Let’s Bring Back Picture Rail

Why the hell did The Man take away our picture rail?

Picture rail is a small piece of molding placed either at the top of a wall or a few feet shy of the top, that holds hooks on which you can hang pictures using a chain, cord or ribbon. Picture rail allows you to hang pictures without putting a damn hole in the wall. This is especially important if you have wallpaper. It’s also great if your walls are made of lath and plaster rather than drywall, since tapping on an old lath and plaster wall can easily cause half the plaster to cleave off. But even if you have drywall, picture rail allows you to easily reposition pictures in seconds and not have to worry about filling holes.

So why did they take it away from us? Picture rail disappeared in the mid-twentieth century when wallpaper and lath and plaster went out of fashion.  It also may have had something to do with the mid-century disdain for molding in general.

My DIY picture rail.

Thankfully we can bring back picture rail. You can buy it online but I figured out a way to make it myself on a table saw equipped with a dado set (you could also do it with a router). I picked up some door and window casing at the Big Orange Store and used the dado set to cut a groove in the back of the molding. Put it up and pick up some picture rail hooks and you’re ready to hang art. Picture rail hooks come in a variety of sizes and we had to test a few to find the right fit. The picture rail hooks fit standard, rounded picture rail better than my DIY effort, but my improvised picture rail works okay.

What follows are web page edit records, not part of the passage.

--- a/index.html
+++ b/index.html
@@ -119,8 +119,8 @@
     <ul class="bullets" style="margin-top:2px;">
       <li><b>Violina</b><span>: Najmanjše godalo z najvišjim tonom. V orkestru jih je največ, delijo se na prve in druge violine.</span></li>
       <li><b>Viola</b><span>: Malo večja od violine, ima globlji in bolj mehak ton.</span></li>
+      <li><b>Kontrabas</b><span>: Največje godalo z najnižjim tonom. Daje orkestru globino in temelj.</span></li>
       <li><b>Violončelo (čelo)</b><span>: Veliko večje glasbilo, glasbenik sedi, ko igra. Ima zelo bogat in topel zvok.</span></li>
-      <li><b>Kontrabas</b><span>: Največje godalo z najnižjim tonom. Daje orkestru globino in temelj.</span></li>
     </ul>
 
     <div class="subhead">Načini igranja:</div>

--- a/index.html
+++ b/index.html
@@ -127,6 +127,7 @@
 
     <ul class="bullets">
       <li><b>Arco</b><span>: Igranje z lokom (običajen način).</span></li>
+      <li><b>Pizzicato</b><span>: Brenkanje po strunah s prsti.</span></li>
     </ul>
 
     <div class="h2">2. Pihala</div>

New picture rail and crown molding in our bedroom.

The living room of our house already had picture rail so I just had to add it to the other rooms of the house when I redid the molding this summer. Hopefully you’re lucky enough to already have picture rail. If not you can even get it in a contemporary style to easily add to any room.

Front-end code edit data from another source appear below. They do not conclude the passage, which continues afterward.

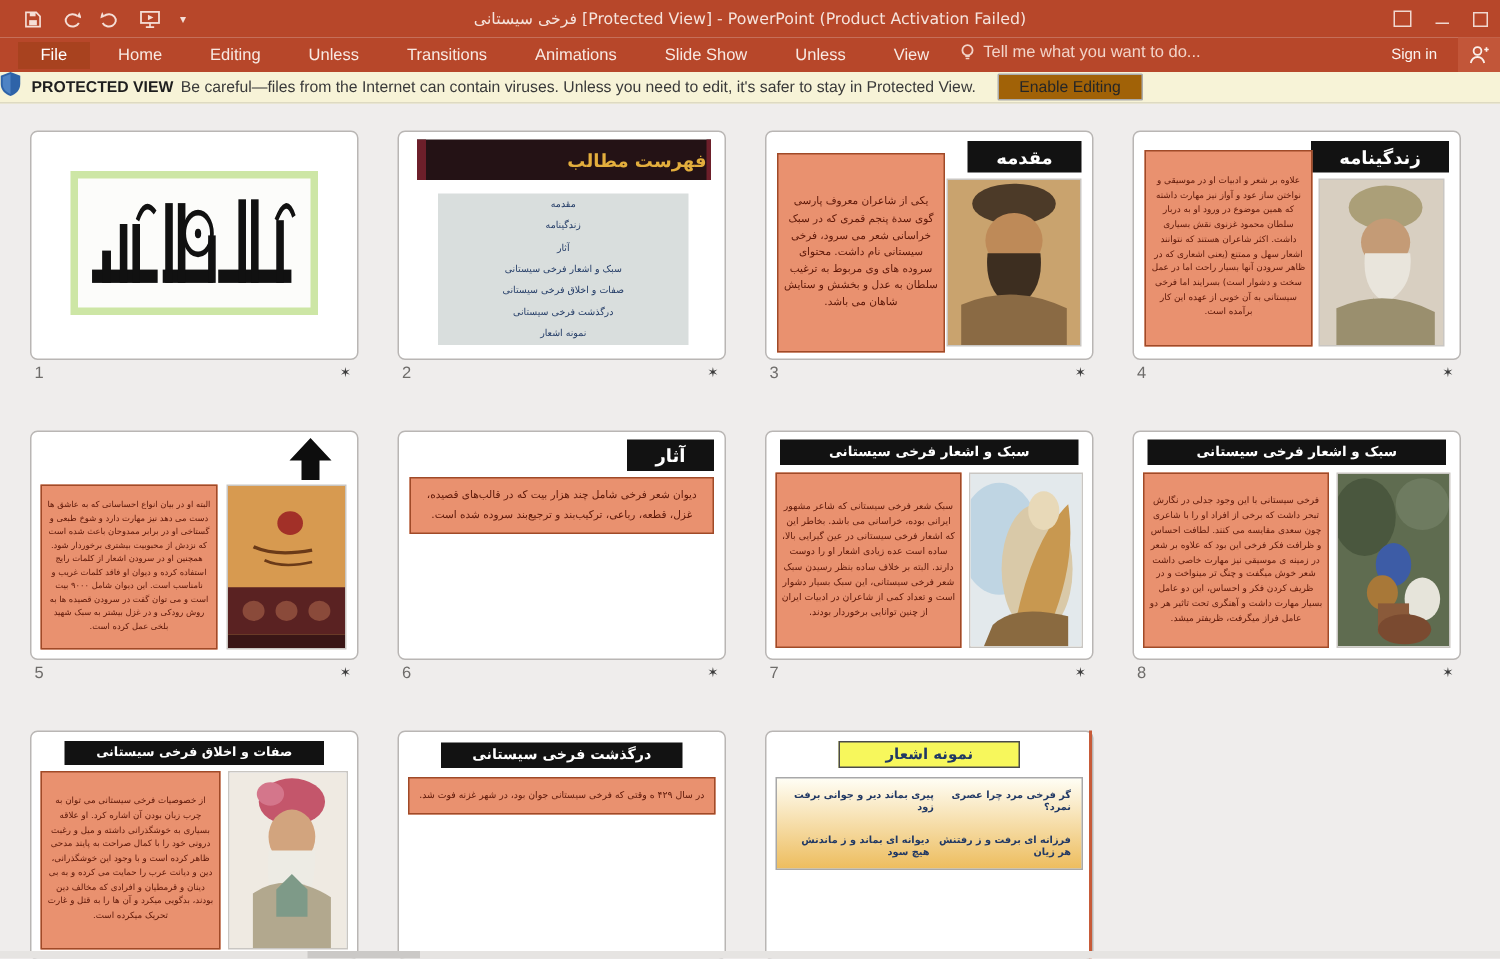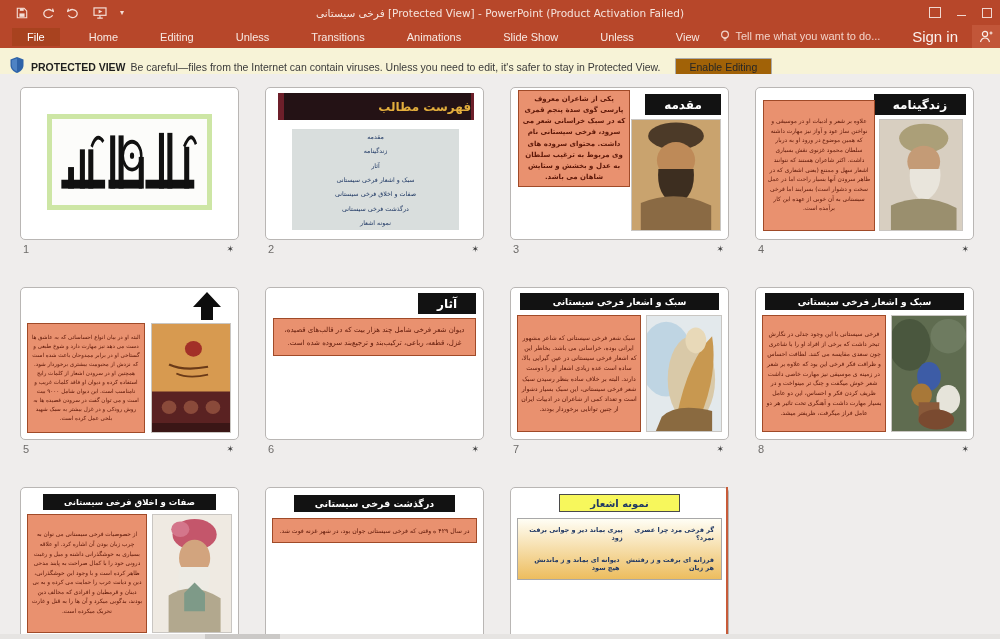--- a/index.html
+++ b/index.html
@@ -21,7 +21,7 @@
 
   
   .ribbonrow{position:absolute;left:0;top:25px;width:1000px;height:23px;background:#B7472A;display:flex;align-items:center;}
-  .tabs{display:flex;gap:16px;padding-left:12px;}
+  .tabs{display:flex;gap:6px;padding-left:12px;}
   .tab{color:#F8E9E3;font-size:11px;padding:3px 13px;white-space:nowrap;cursor:default;}
   .tab.file{background:#A8421F;color:#fff;padding:3px 15px;}
   .tellme{display:flex;align-items:flex-start;gap:5px;margin-left:8px;color:#F2D3C8;font-size:11px;white-space:nowrap;}

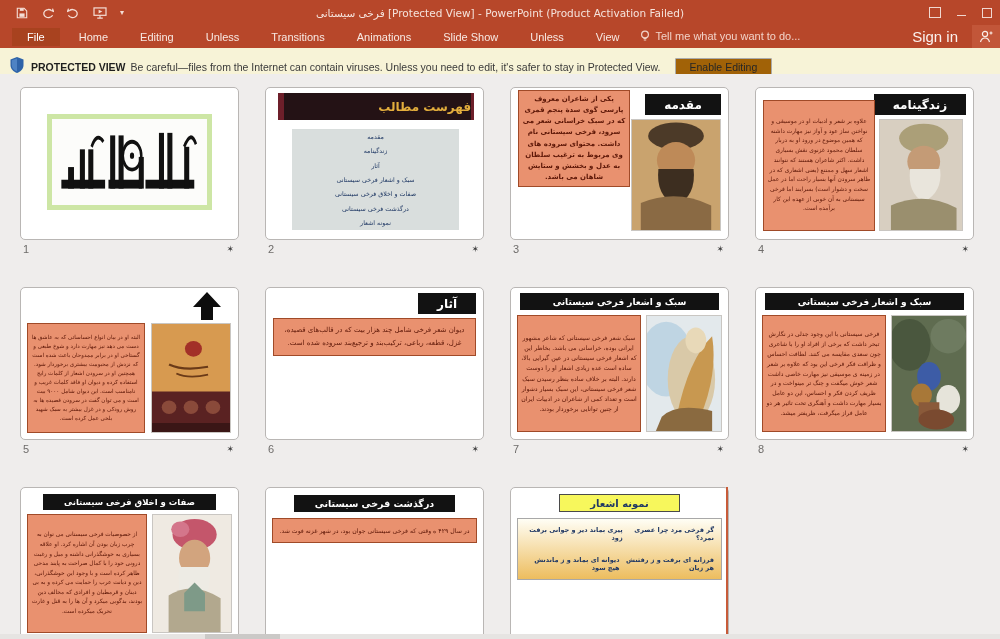--- a/index.html
+++ b/index.html
@@ -26,7 +26,7 @@
   .tab.file{background:#A8421F;color:#fff;padding:3px 15px;}
   .tellme{display:flex;align-items:flex-start;gap:5px;margin-left:8px;color:#F2D3C8;font-size:11px;white-space:nowrap;}
   .ribbon-right{position:absolute;right:0;top:0;height:23px;display:flex;align-items:center;}
-  .signin{color:#FBF2EF;font-size:15px;margin-right:14px;}
+  .signin{color:#FBF2EF;font-size:10px;margin-right:14px;}
   .sharebox{width:28px;height:23px;background:#C25639;display:flex;align-items:center;justify-content:center;}
 
   

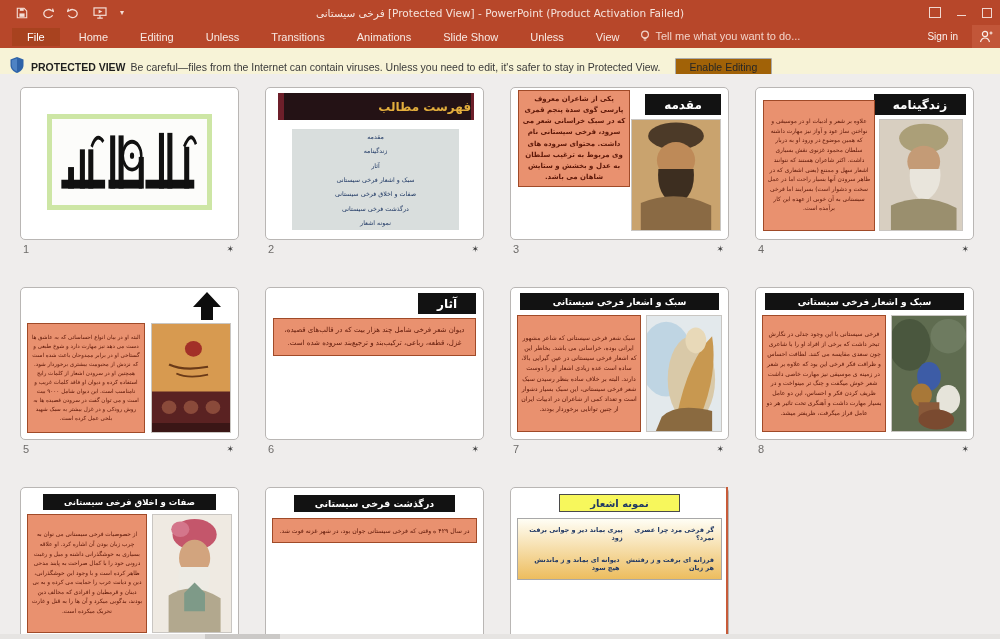--- a/index.html
+++ b/index.html
@@ -30,8 +30,8 @@
   .sharebox{width:28px;height:23px;background:#C25639;display:flex;align-items:center;justify-content:center;}
 
   
-  .protbar{position:absolute;left:0;top:48px;width:1000px;height:38px;background:#F7F3D7;border-bottom:1px solid #DEDAC2;
-    display:flex;align-items:center;padding-left:10px;box-sizing:border-box;}
+  .protbar{position:absolute;left:0;top:48px;width:1000px;height:21px;background:#F7F3D7;border-bottom:1px solid #DEDAC2;
+    display:flex;align-items:center;box-sizing:border-box;}
   .prot-label{font-weight:bold;font-size:10.5px;color:#1E1E1E;margin:0 5px 0 7px;white-space:nowrap;}
   .prot-msg{font-size:10.5px;color:#3A3A3A;white-space:nowrap;}
   .prot-btn{margin-left:14px;background:#a16207;border:1px solid #ABABAB;font-size:10.5px;color:#262626;

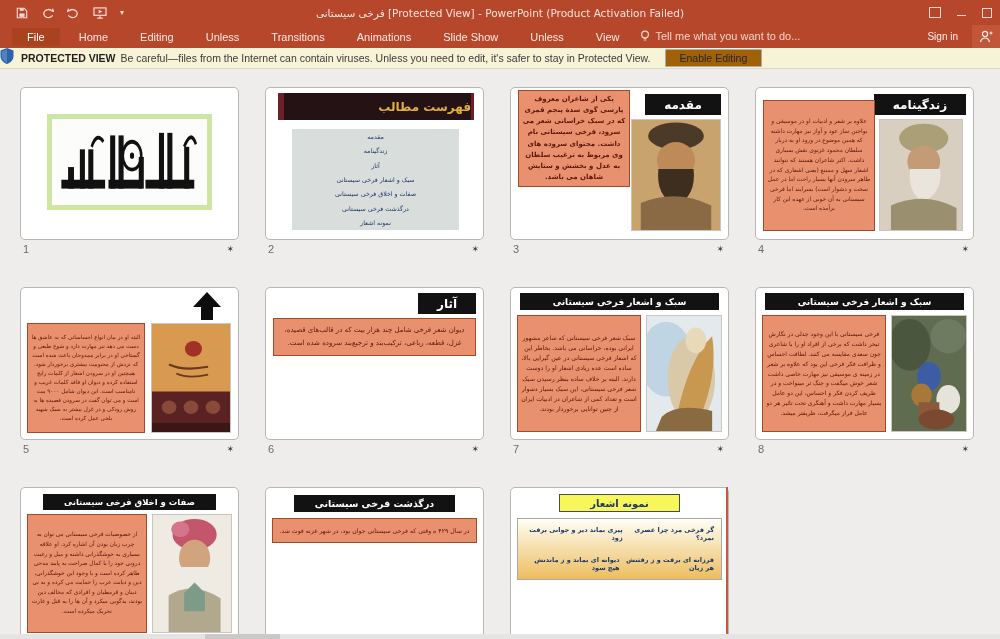--- a/index.html
+++ b/index.html
@@ -197,7 +197,7 @@
     <div class="cell" style="left:510px;top:13px;">
       <div class="slide-thumb">
         <div class="black-title fa" style="top:6px;right:7px;width:76px;height:21px;font-size:12px;">مقدمه</div>
-        <div class="orange-box fa" style="top:2px;left:7px;width:112px;height:97px;font-size:7px;line-height:1.6;font-weight:bold;">
+        <div class="orange-box fa" style="top:14px;left:7px;width:112px;height:133px;font-size:7px;line-height:1.6;">
             <p>یکی از شاعران معروف پارسی گوی سدة پنجم قمری که در سبک خراسانی شعر می سرود، فرخی سیستانی نام داشت. محتوای سروده های وی مربوط به ترغیب سلطان به عدل و بخشش و ستایش شاهان می باشد.</p>
           </div>
         <div class="imgbox" style="top:31px;right:7px;width:90px;height:112px;">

To use picture rail you need to attach either chain, cord or wire to the back of your frame. We went with brass chain since we can pick it up at our local hardware store and we’ve got some heavy pictures to hang. You can either hang from one point on the frame or two. If you’ve got tall ceilings you can attach the chain or cord lower on the frame so that the picture tilts downward to make it easier to view. You can stack pictures on the wall by attaching them to each other or by hanging them from individual hooks.

Say goodbye to holes in the wall!

The print at top is “California 2 Mt. Shasta” by Frank Morley Fletcher that we got though the Legion of Honor online gift store. I made the frame on my table saw and router table.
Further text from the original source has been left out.